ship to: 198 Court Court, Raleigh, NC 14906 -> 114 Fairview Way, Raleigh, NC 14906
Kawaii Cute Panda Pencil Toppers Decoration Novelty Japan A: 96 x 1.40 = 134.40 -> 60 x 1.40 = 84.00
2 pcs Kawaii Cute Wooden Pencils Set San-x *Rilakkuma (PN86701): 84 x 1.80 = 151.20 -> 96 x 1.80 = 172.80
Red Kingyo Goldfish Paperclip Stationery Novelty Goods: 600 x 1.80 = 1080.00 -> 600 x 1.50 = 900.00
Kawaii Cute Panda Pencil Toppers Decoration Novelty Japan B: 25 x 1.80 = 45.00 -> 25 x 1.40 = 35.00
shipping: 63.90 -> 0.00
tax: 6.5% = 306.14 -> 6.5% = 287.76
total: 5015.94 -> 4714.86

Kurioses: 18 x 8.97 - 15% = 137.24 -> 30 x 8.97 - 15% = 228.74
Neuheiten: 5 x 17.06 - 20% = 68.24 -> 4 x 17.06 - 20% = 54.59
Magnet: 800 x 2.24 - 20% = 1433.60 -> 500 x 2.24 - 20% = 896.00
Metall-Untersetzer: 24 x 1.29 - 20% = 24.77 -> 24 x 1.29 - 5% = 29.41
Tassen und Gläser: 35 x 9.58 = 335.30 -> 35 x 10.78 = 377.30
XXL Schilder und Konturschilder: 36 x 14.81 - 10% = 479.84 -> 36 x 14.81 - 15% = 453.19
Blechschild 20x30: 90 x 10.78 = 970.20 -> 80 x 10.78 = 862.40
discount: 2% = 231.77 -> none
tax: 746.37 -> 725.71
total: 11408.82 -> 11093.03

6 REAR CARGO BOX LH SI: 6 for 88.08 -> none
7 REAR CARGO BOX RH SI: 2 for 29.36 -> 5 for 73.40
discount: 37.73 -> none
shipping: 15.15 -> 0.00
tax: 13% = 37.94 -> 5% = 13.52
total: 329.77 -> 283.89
........
YOUR ASSIGNMENT - Output the whole listing word for word.

ANSWER TO THE EXERCISE -
ship to: 198 Court Court, Raleigh, NC 14906 -> 114 Fairview Way, Raleigh, NC 14906
Kawaii Cute Panda Pencil Toppers Decoration Novelty Japan A: 96 x 1.40 = 134.40 -> 60 x 1.40 = 84.00
2 pcs Kawaii Cute Wooden Pencils Set San-x *Rilakkuma (PN86701): 84 x 1.80 = 151.20 -> 96 x 1.80 = 172.80
Red Kingyo Goldfish Paperclip Stationery Novelty Goods: 600 x 1.80 = 1080.00 -> 600 x 1.50 = 900.00
Kawaii Cute Panda Pencil Toppers Decoration Novelty Japan B: 25 x 1.80 = 45.00 -> 25 x 1.40 = 35.00
shipping: 63.90 -> 0.00
tax: 6.5% = 306.14 -> 6.5% = 287.76
total: 5015.94 -> 4714.86

Kurioses: 18 x 8.97 - 15% = 137.24 -> 30 x 8.97 - 15% = 228.74
Neuheiten: 5 x 17.06 - 20% = 68.24 -> 4 x 17.06 - 20% = 54.59
Magnet: 800 x 2.24 - 20% = 1433.60 -> 500 x 2.24 - 20% = 896.00
Metall-Untersetzer: 24 x 1.29 - 20% = 24.77 -> 24 x 1.29 - 5% = 29.41
Tassen und Gläser: 35 x 9.58 = 335.30 -> 35 x 10.78 = 377.30
XXL Schilder und Konturschilder: 36 x 14.81 - 10% = 479.84 -> 36 x 14.81 - 15% = 453.19
Blechschild 20x30: 90 x 10.78 = 970.20 -> 80 x 10.78 = 862.40
discount: 2% = 231.77 -> none
tax: 746.37 -> 725.71
total: 11408.82 -> 11093.03

6 REAR CARGO BOX LH SI: 6 for 88.08 -> none
7 REAR CARGO BOX RH SI: 2 for 29.36 -> 5 for 73.40
discount: 37.73 -> none
shipping: 15.15 -> 0.00
tax: 13% = 37.94 -> 5% = 13.52
total: 329.77 -> 283.89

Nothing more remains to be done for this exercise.